17.03.2009
Otages de l'OTAN ou otages des cons
Pour ou contre le retour dans le commandement intégré de l'OTAN… Dans le genre faux débat, ça se pose un peu là. En effet, quelle différence entre une armée française diluée dans un bidule européen et une armée française noyée dans un truc atlantique ? Aucune. C'est seulement affaire de modalités. Dans cette histoire, on ne peut même pas reprocher à Sarkozy d'avoir manqué de réalisme, ou de courage, ou de vision politique : il n'a fait qu'entériner une situation de fait. La seule question qu'il avait à trancher était : Europe atlantique ou Atlantique européenne ? Le contexte actuel, hyper explosif, lui a épargné bien des nuits blanches : en toute logique, il a opté pour l'existant, afin de parer au plus pressé.

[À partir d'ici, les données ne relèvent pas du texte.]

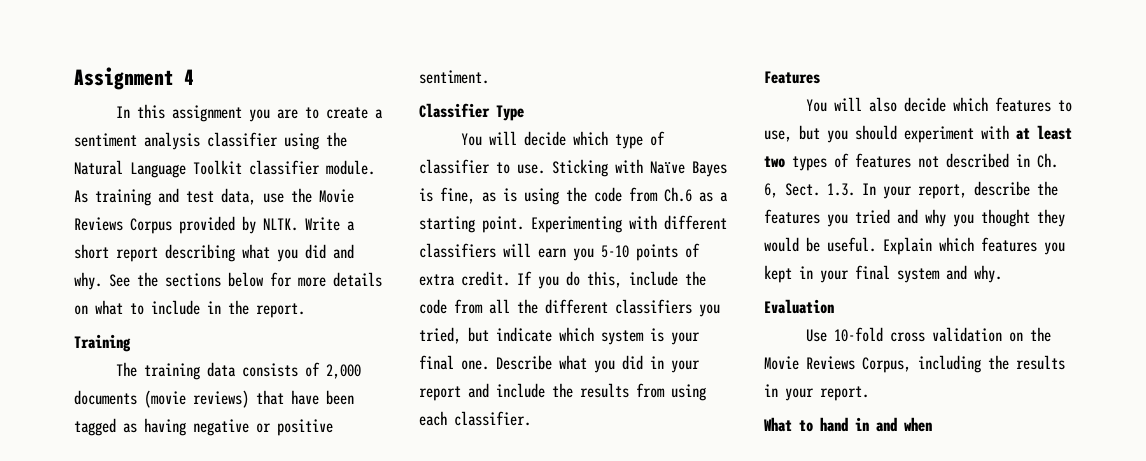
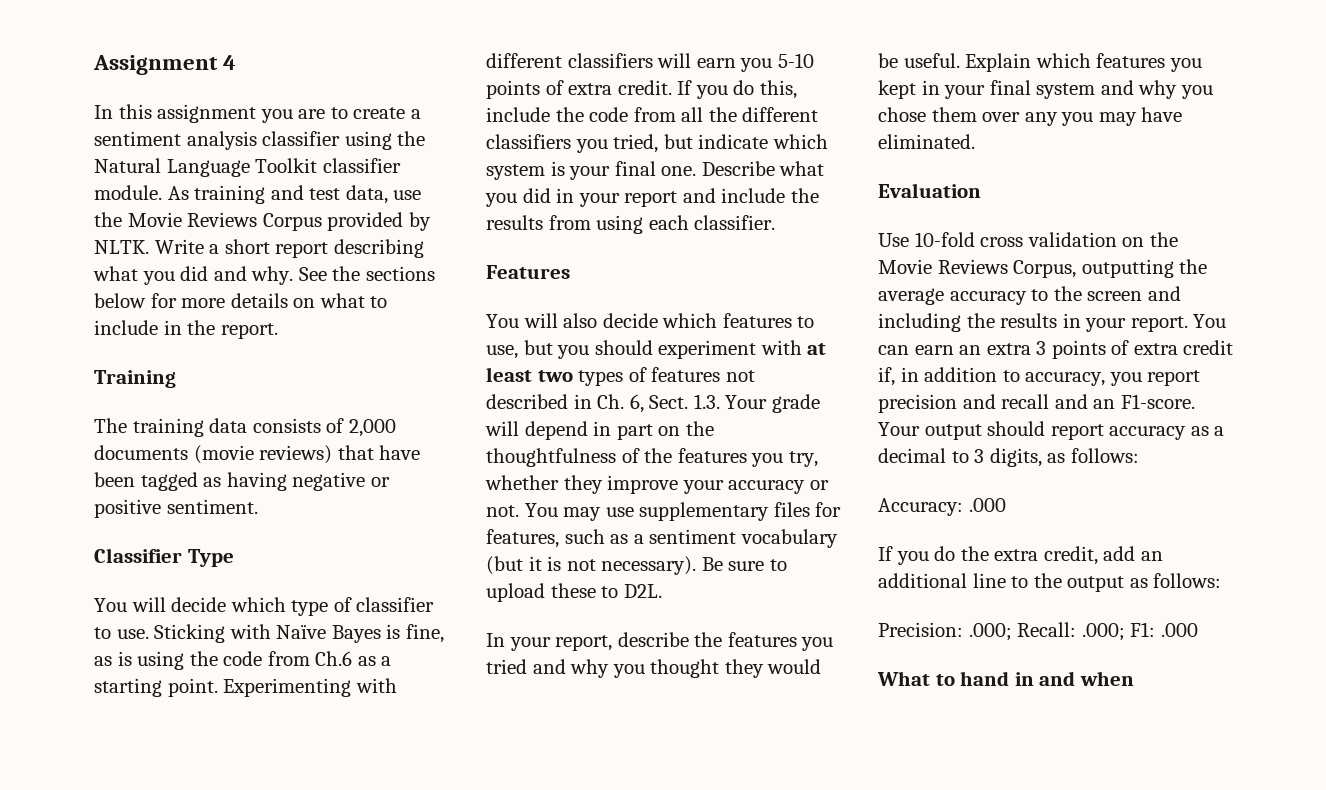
- You will also decide which features to use, but you should experiment with at least two types of features not described in Ch. 6, Sect. 1.3. In your report, describe the features you tried and why you thought they would be useful.
+ You will also decide which features to use, but you should experiment with at least two types of features not described in Ch. 6, Sect. 1.3. Your grade will depend in part on the thoughtfulness of the features you try, whether they improve your accuracy or not. You may use supplementary files for features, such as a sentiment vocabulary (but it is not necessary). Be sure to upload these to D2L.
+ In your report, describe the features you tried and why you thought they would be useful.
- Explain which features you kept in your final system and why.
+ Explain which features you kept in your final system and why you chose them over any you may have eliminated.
- Use 10-fold cross validation on the Movie Reviews Corpus, including the results in your report.
+ Use 10-fold cross validation on the Movie Reviews Corpus, outputting the average accuracy to the screen and including the results in your report. You can earn an extra 3 points of extra credit if, in addition to accuracy, you report precision and recall and an F1-score. Your output should report accuracy as a decimal to 3 digits, as follows:
+ Accuracy: .000
+ If you do the extra credit, add an additional line to the output as follows:
+ Precision: .000; Recall: .000; F1: .000

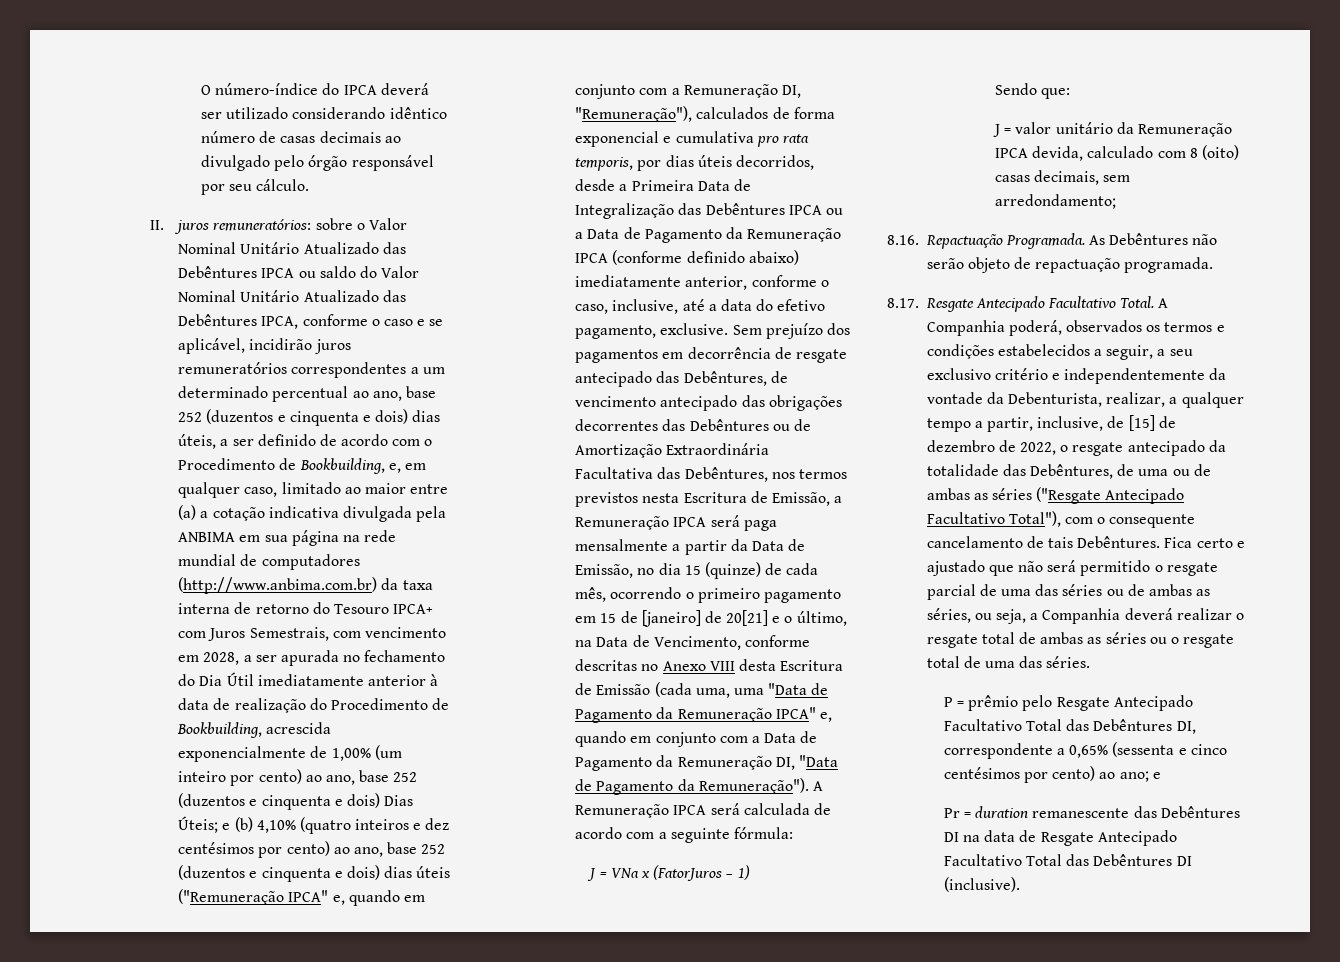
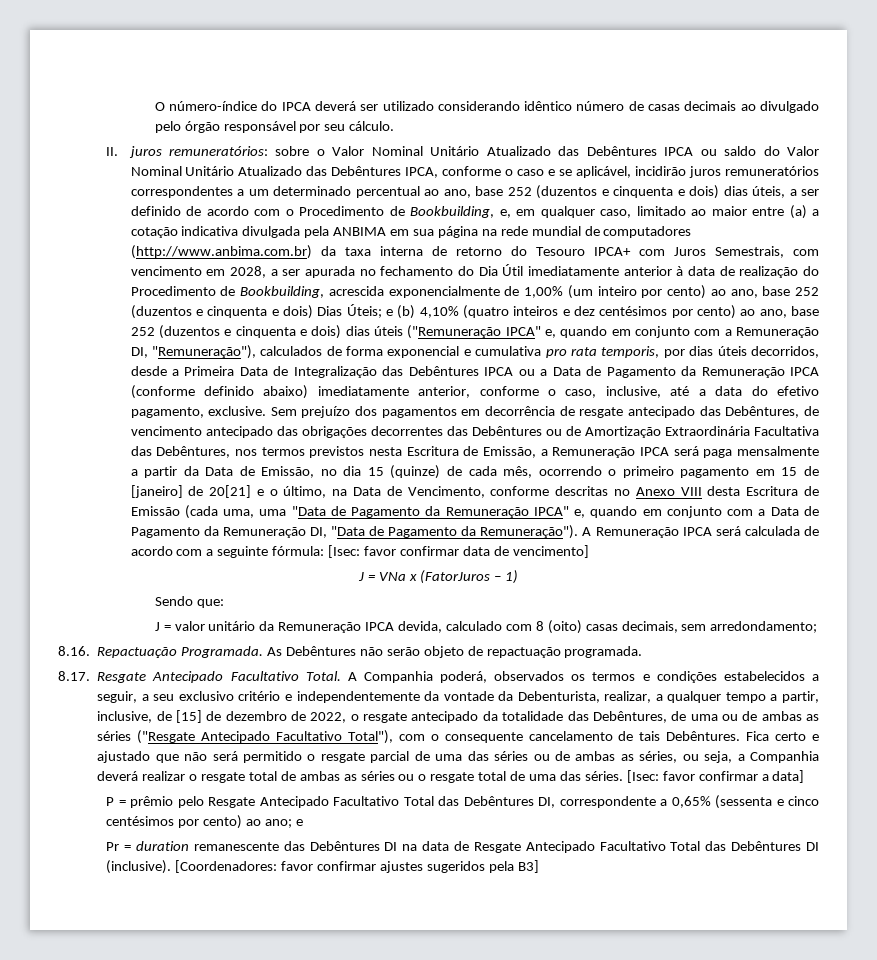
- A Remuneração IPCA será calculada de acordo com a seguinte fórmula:
+ A Remuneração IPCA será calculada de acordo com a seguinte fórmula: [Isec: favor confirmar data de vencimento]
+ [Isec: favor confirmar a data]
+ [Coordenadores: favor confirmar ajustes sugeridos pela B3]

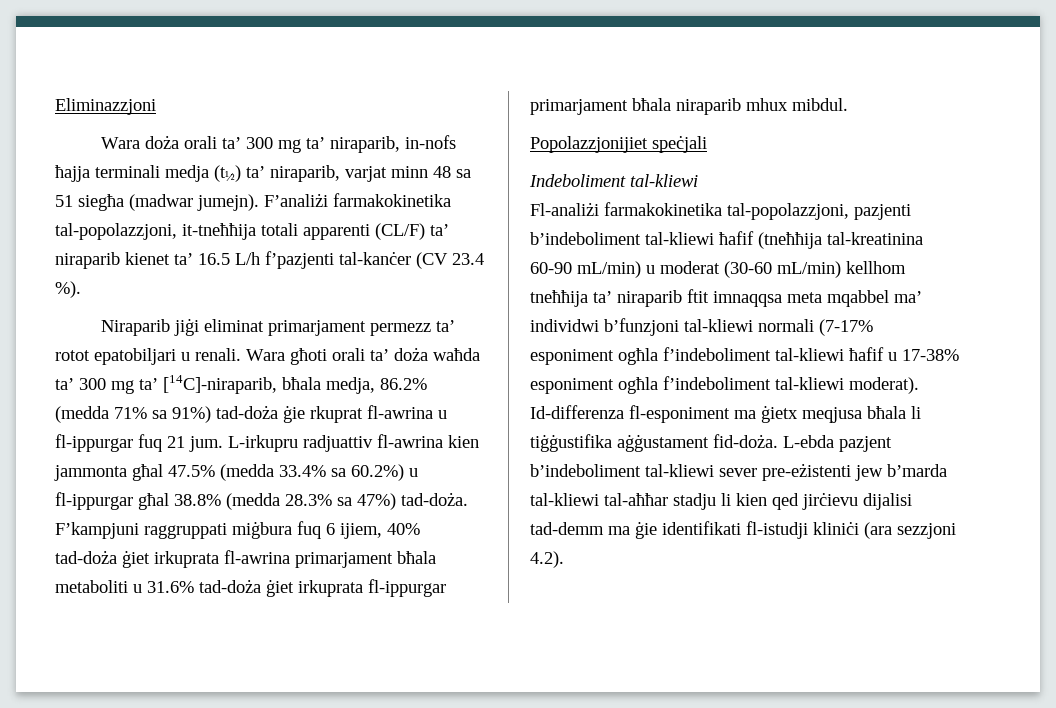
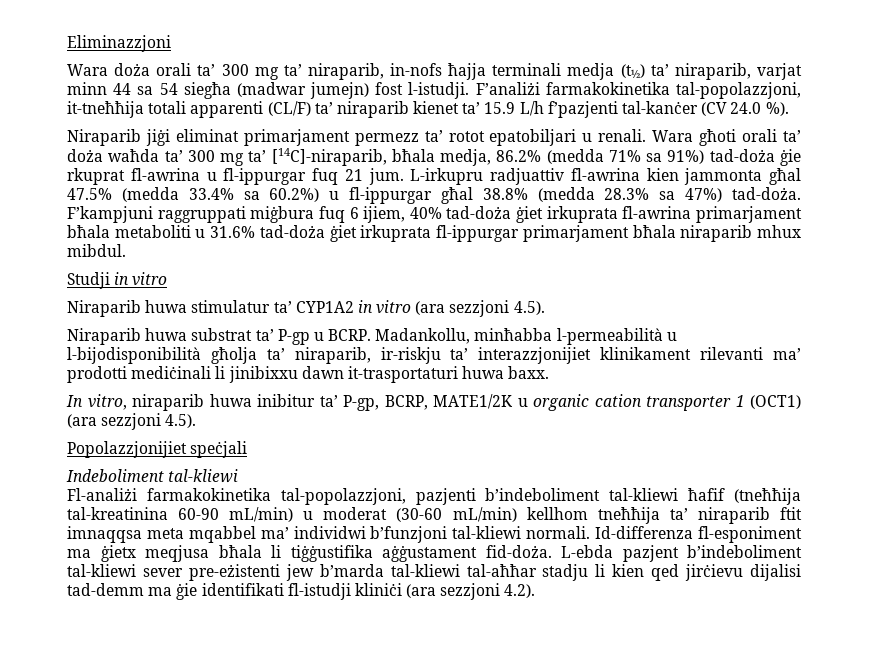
- Wara doża orali ta’ 300 mg ta’ niraparib, in-nofs ħajja terminali medja (t½) ta’ niraparib, varjat minn 48 sa 51 siegħa (madwar jumejn).
+ Wara doża orali ta’ 300 mg ta’ niraparib, in-nofs ħajja terminali medja (t½) ta’ niraparib, varjat minn 44 sa 54 siegħa (madwar jumejn) fost l-istudji.
- F’analiżi farmakokinetika tal-popolazzjoni, it-tneħħija totali apparenti (CL/F) ta’ niraparib kienet ta’ 16.5 L/h f’pazjenti tal-kanċer (CV 23.4 %).
+ F’analiżi farmakokinetika tal-popolazzjoni, it-tneħħija totali apparenti (CL/F) ta’ niraparib kienet ta’ 15.9 L/h f’pazjenti tal-kanċer (CV 24.0 %).
+ Studji in vitro
+ Niraparib huwa stimulatur ta’ CYP1A2 in vitro (ara sezzjoni 4.5).
+ Niraparib huwa substrat ta’ P-gp u BCRP. Madankollu, minħabba l-permeabilità u l-bijodisponibilità għolja ta’ niraparib, ir-riskju ta’ interazzjonijiet klinikament rilevanti ma’ prodotti mediċinali li jinibixxu dawn it-trasportaturi huwa baxx.
+ In vitro, niraparib huwa inibitur ta’ P-gp, BCRP, MATE1/2K u organic cation transporter 1 (OCT1) (ara sezzjoni 4.5).
- Fl-analiżi farmakokinetika tal-popolazzjoni, pazjenti b’indeboliment tal-kliewi ħafif (tneħħija tal-kreatinina 60-90 mL/min) u moderat (30-60 mL/min) kellhom tneħħija ta’ niraparib ftit imnaqqsa meta mqabbel ma’ individwi b’funzjoni tal-kliewi normali (7-17% esponiment ogħla f’indeboliment tal-kliewi ħafif u 17-38% esponiment ogħla f’indeboliment tal-kliewi moderat).
+ Fl-analiżi farmakokinetika tal-popolazzjoni, pazjenti b’indeboliment tal-kliewi ħafif (tneħħija tal-kreatinina 60-90 mL/min) u moderat (30-60 mL/min) kellhom tneħħija ta’ niraparib ftit imnaqqsa meta mqabbel ma’ individwi b’funzjoni tal-kliewi normali.

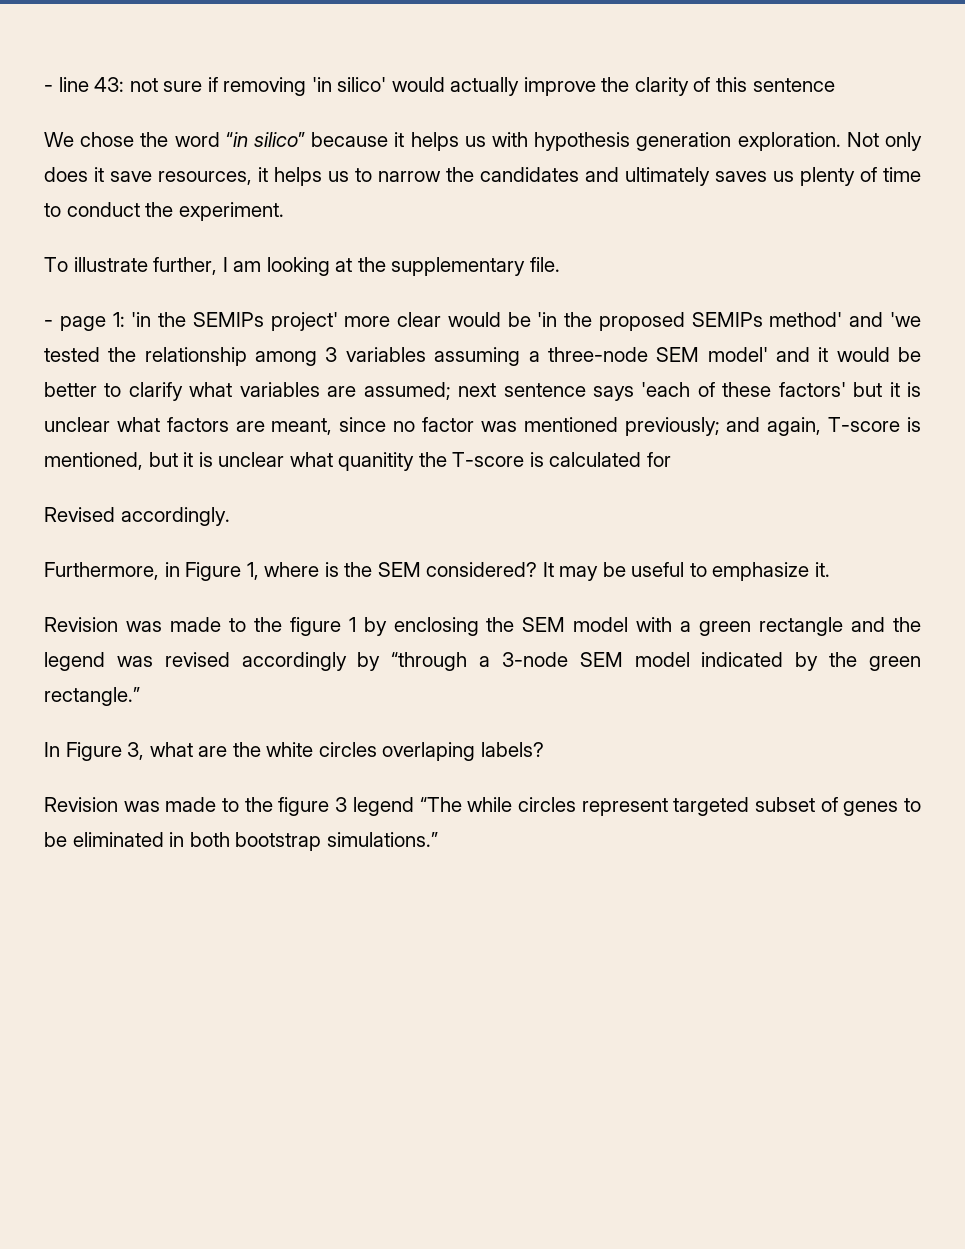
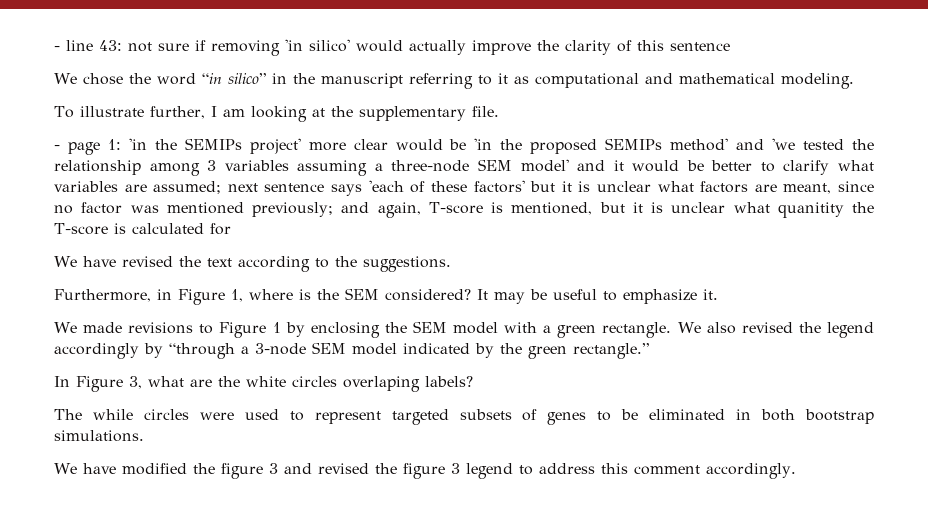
- We chose the word “in silico” because it helps us with hypothesis generation exploration. Not only does it save resources, it helps us to narrow the candidates and ultimately saves us plenty of time to conduct the experiment.
+ We chose the word “in silico” in the manuscript referring to it as computational and mathematical modeling.
- Revised accordingly.
+ We have revised the text according to the suggestions.
- Revision was made to the figure 1 by enclosing the SEM model with a green rectangle and the legend was revised accordingly by “through a 3-node SEM model indicated by the green rectangle.”
+ We made revisions to Figure 1 by enclosing the SEM model with a green rectangle. We also revised the legend accordingly by “through a 3-node SEM model indicated by the green rectangle.”
- Revision was made to the figure 3 legend “The while circles represent targeted subset of genes to be eliminated in both bootstrap simulations.”
+ The while circles were used to represent targeted subsets of genes to be eliminated in both bootstrap simulations.
+ We have modified the figure 3 and revised the figure 3 legend to address this comment accordingly.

Coûteaux, Chevènement, Debray ont vu clair : plusieurs décennies de «ringardisation» et de «pathologisation» de l'idée de Souveraineté ont fini par avoir raison d'elle. Ils ont l'air fin les petits cons qui dénoncent aujourd'hui le deal atlantique aux cris de tout-sauf-les-yankees ; leur internationalisme et leur haine subséquente du pays nous ont jetés précisément là où ils ne voulaient pas mettre le groin. Et bien maintenant, il faudra qu'ils s'habituent à l'odeur.